**What is needed**
What are the lines from the top of the entries below through the line containing "border-right: 6px solid"? Return them exactly, both ends included, without the pictures.

[Front-end code change data]
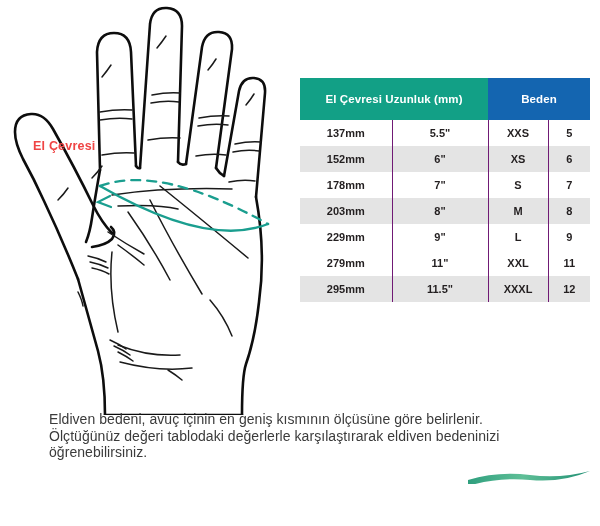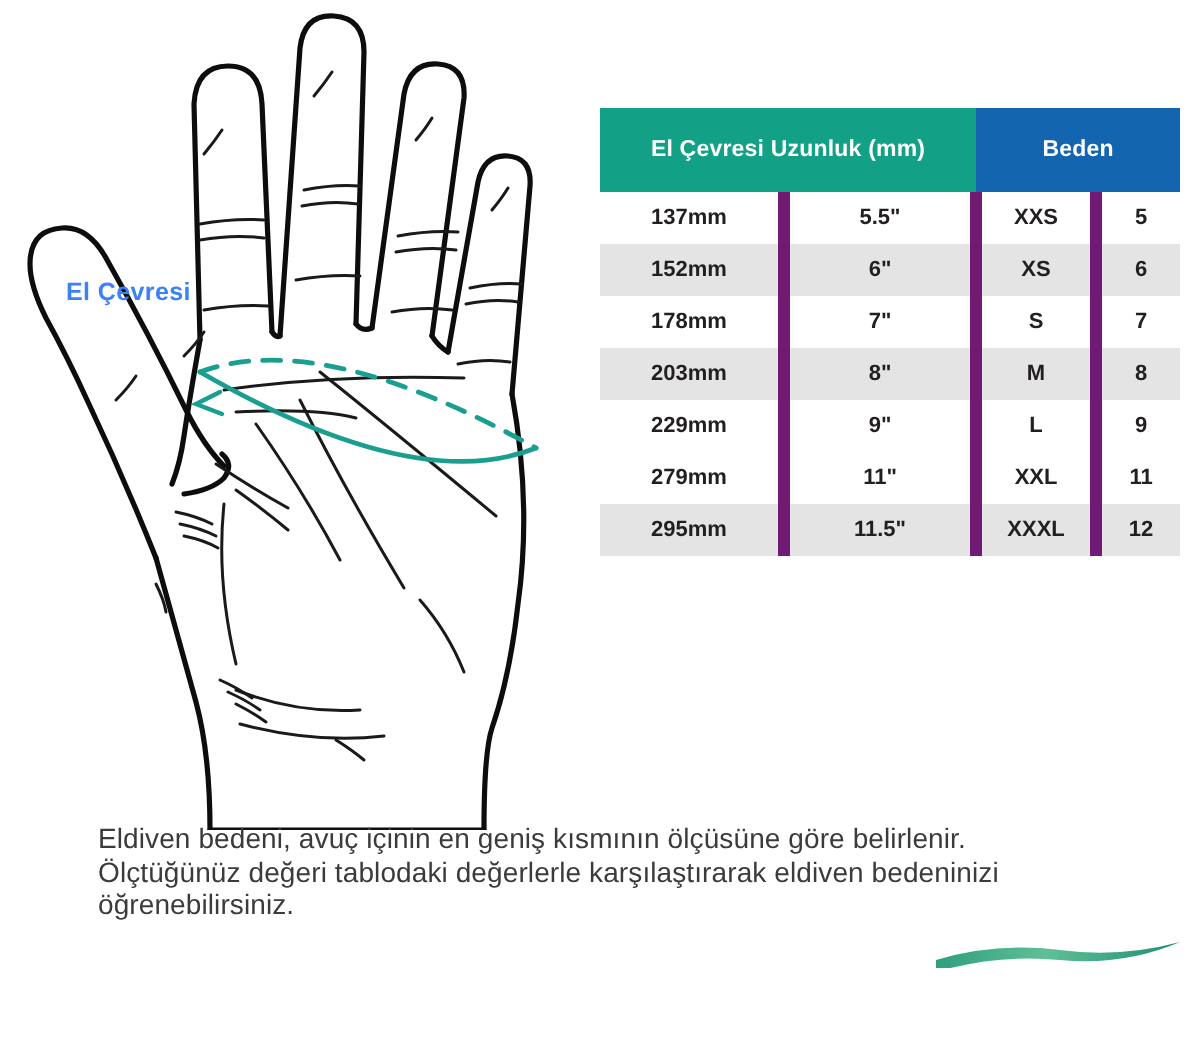--- a/index.html
+++ b/index.html
@@ -45,7 +45,7 @@
   #size-table {
     position: absolute;
     left: 300px;
-    top: 54px;
+    top: 78px;
     width: 290px;
     border-collapse: collapse;
     table-layout: fixed;

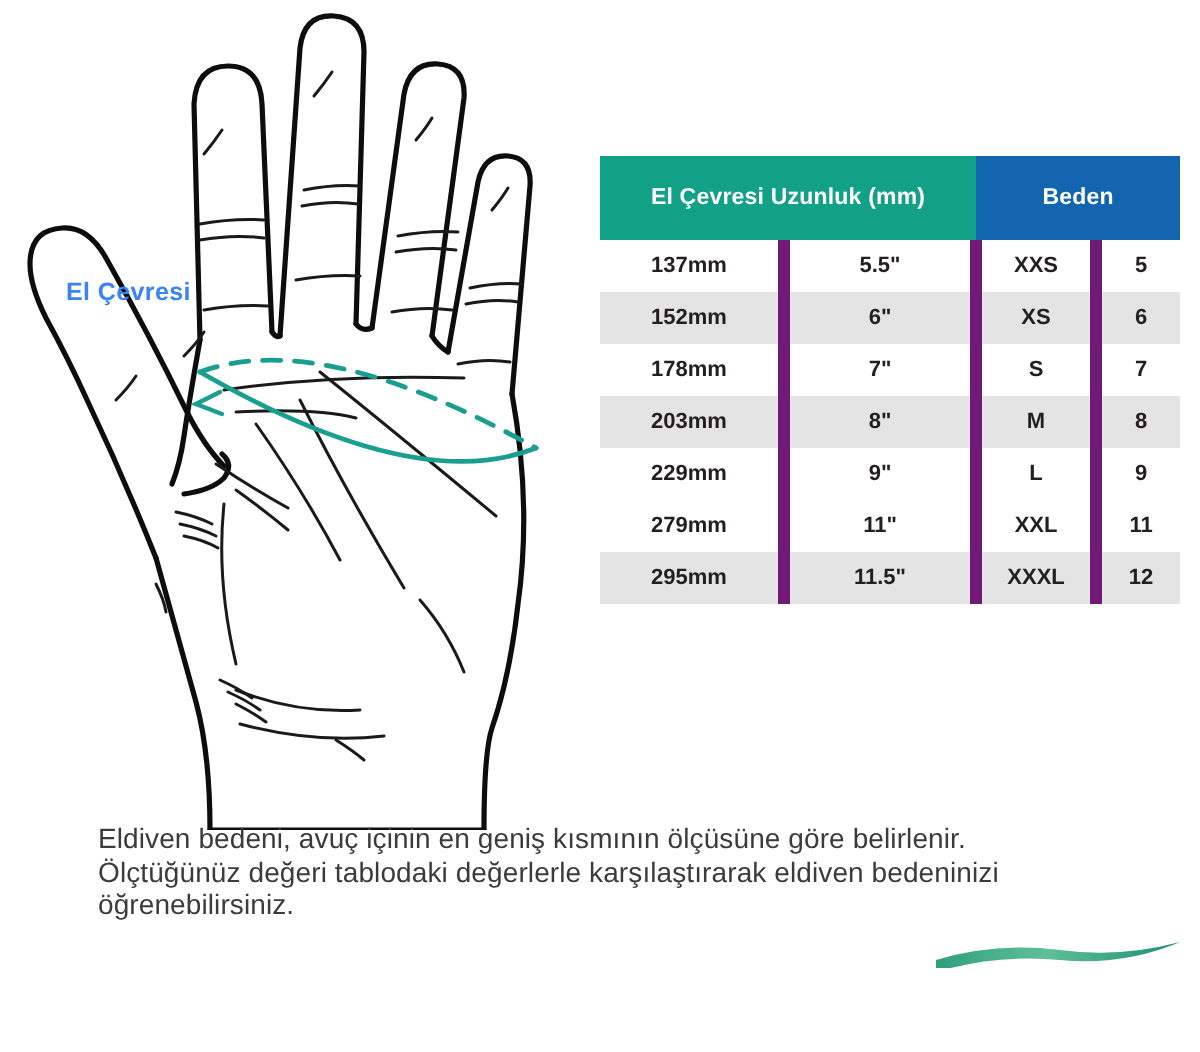--- a/index.html
+++ b/index.html
@@ -75,7 +75,7 @@
   #size-table tbody tr.row-plain td { background: #ffffff; }
 
   
-  #size-table tbody td.sep-right { border-right: 6px solid #701a75; }
+  #size-table tbody td.sep-right { border-right: 1px solid #701a75; }
 
   .col-mm   { width: 92px; }
   .col-in   { width: 96px; }

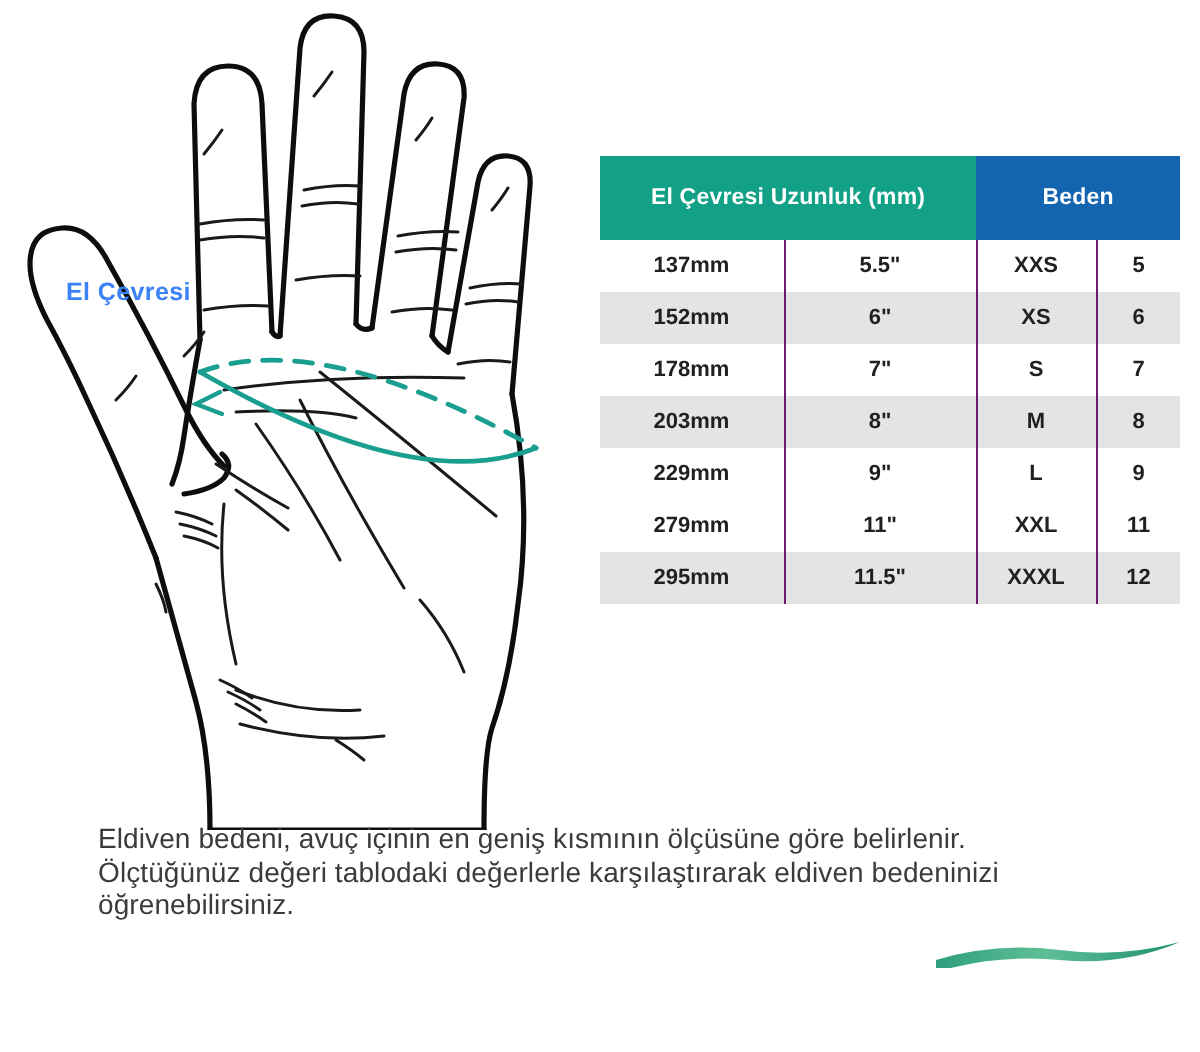--- a/index.html
+++ b/index.html
@@ -36,7 +36,7 @@
     top: 139px;
     font-size: 12.5px;
     font-weight: bold;
-    color: #3b82f6;
+    color: #ef4444;
     letter-spacing: .2px;
     white-space: nowrap;
   }

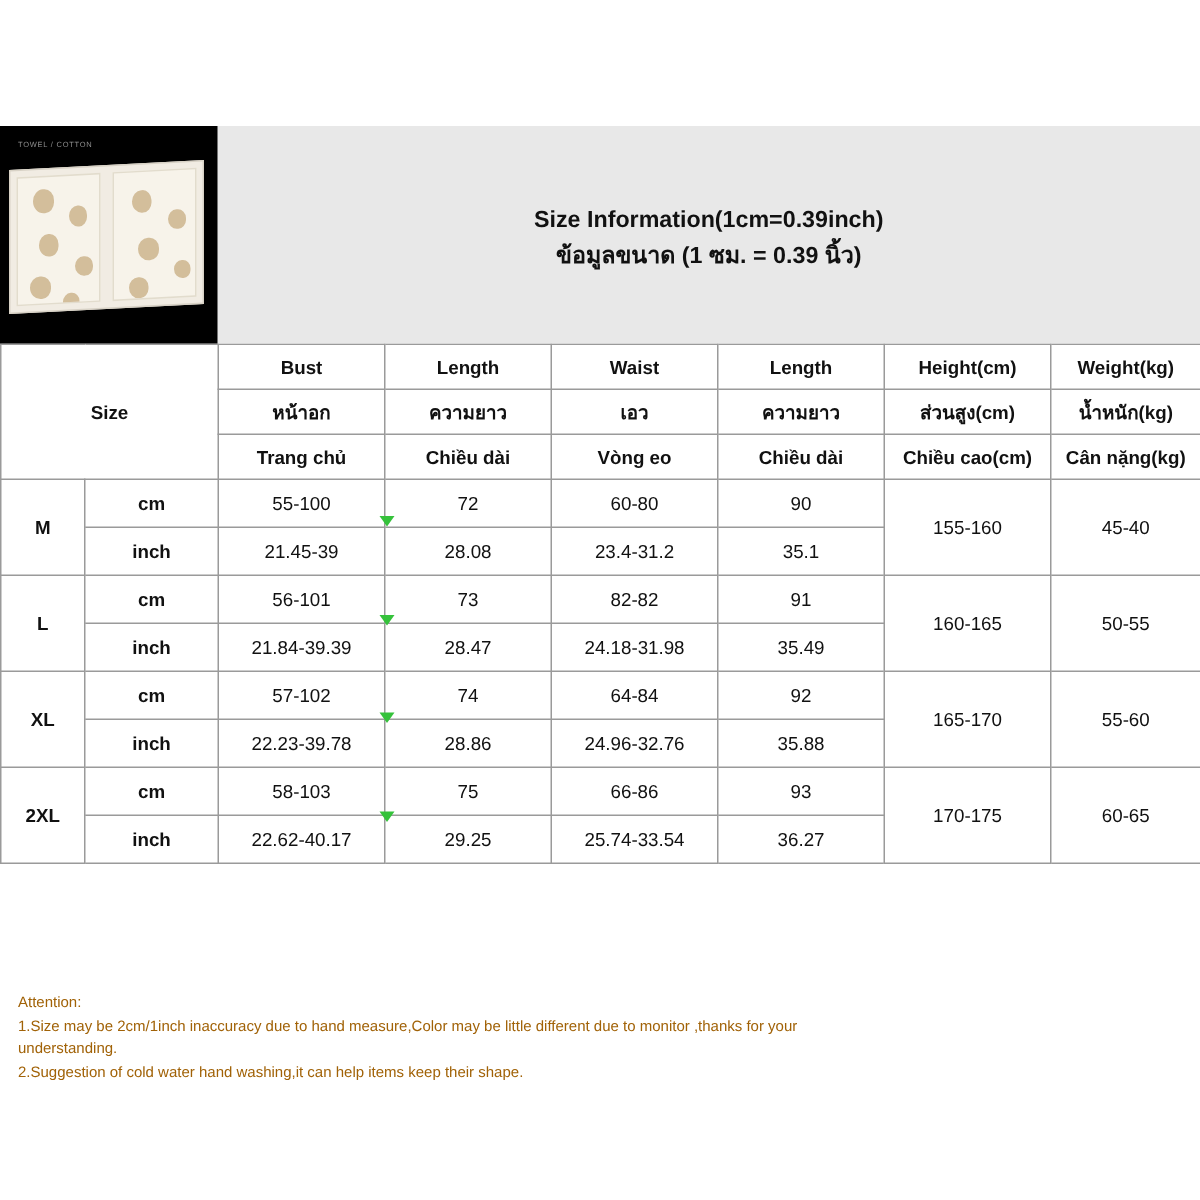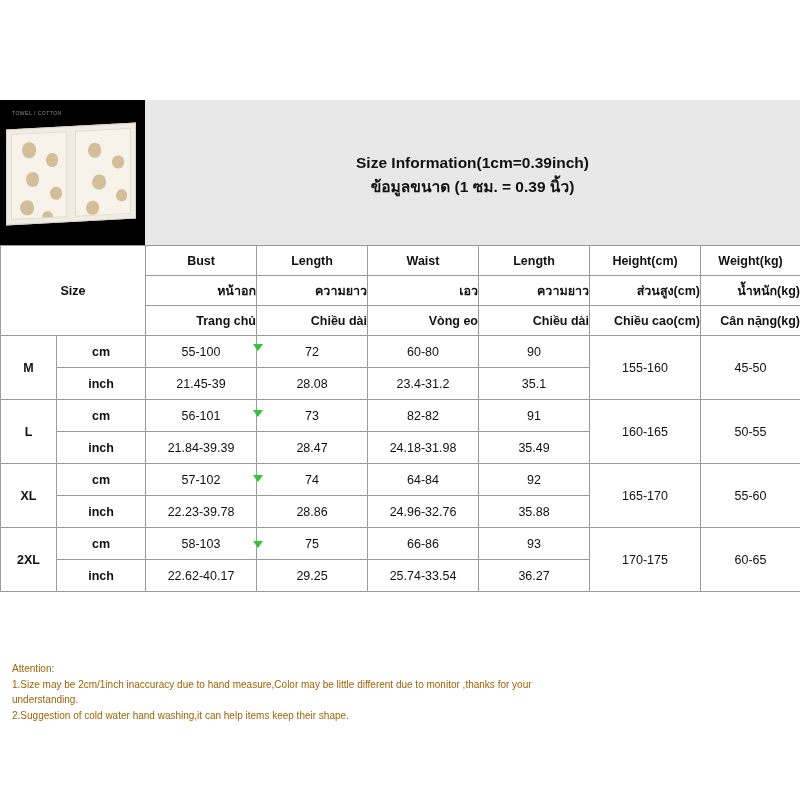--- a/index.html
+++ b/index.html
@@ -18,7 +18,7 @@
   .sheet {
     position: absolute;
     left: 0;
-    top: 100px;
+    top: 84px;
     width: 800px;
   }
 

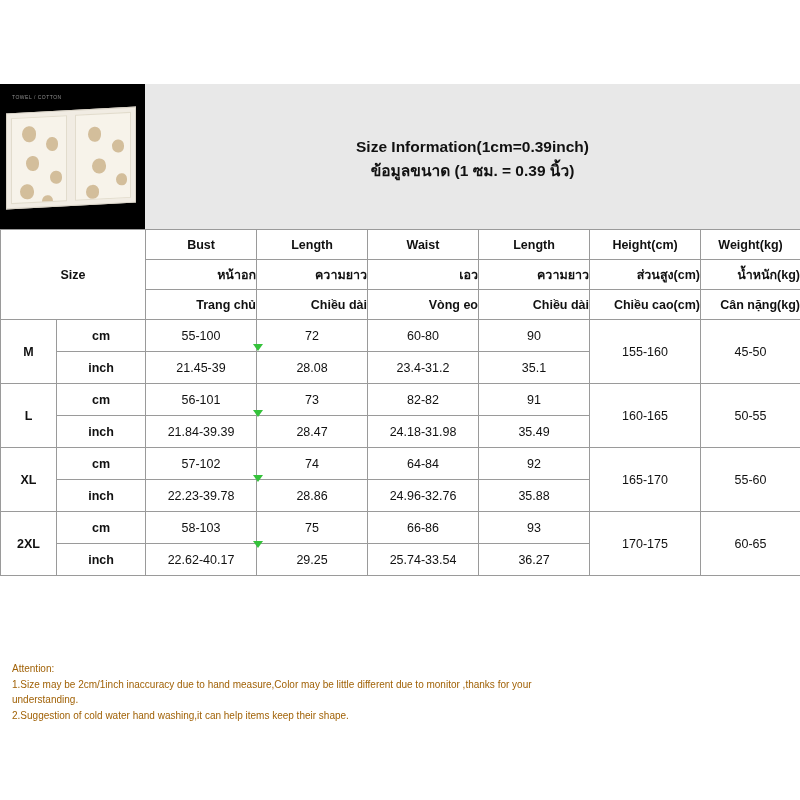--- a/index.html
+++ b/index.html
@@ -109,7 +109,7 @@
     font-weight: bold;
     font-size: 12.5px;
   }
-  .hdr-row.thai td, .hdr-row.viet td { font-weight: bold; text-align: right; }
+  .hdr-row.thai td, .hdr-row.viet td { font-weight: bold; }
   .size-label-cell {
     background: #e8e8e8;
     font-weight: bold;

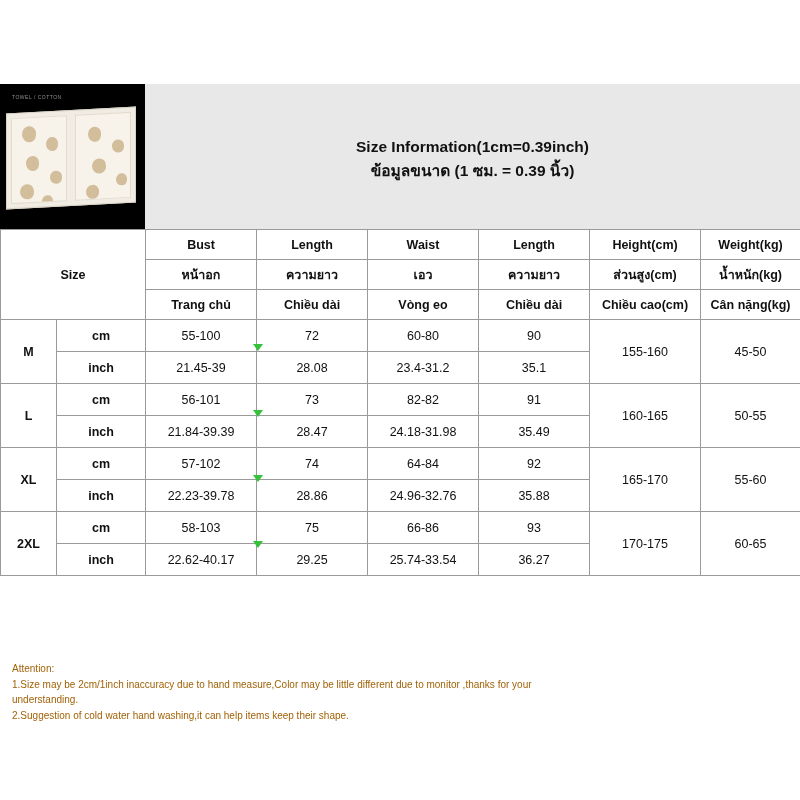--- a/index.html
+++ b/index.html
@@ -231,7 +231,7 @@
           <td>60-80</td>
           <td>90</td>
           <td class="merged" rowspan="2">155-160</td>
-          <td class="merged" rowspan="2">45-50</td>
+          <td class="merged" rowspan="2">45-40</td>
         </tr>
         <tr class="datarow">
           <td class="unit">inch</td>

**Result of the task**
--- a/index.html
+++ b/index.html
@@ -45,7 +45,7 @@
   #size-table {
     position: absolute;
     left: 300px;
-    top: 54px;
+    top: 78px;
     width: 290px;
     border-collapse: collapse;
     table-layout: fixed;

--- a/index.html
+++ b/index.html
@@ -75,7 +75,7 @@
   #size-table tbody tr.row-plain td { background: #ffffff; }
 
   
-  #size-table tbody td.sep-right { border-right: 6px solid #701a75; }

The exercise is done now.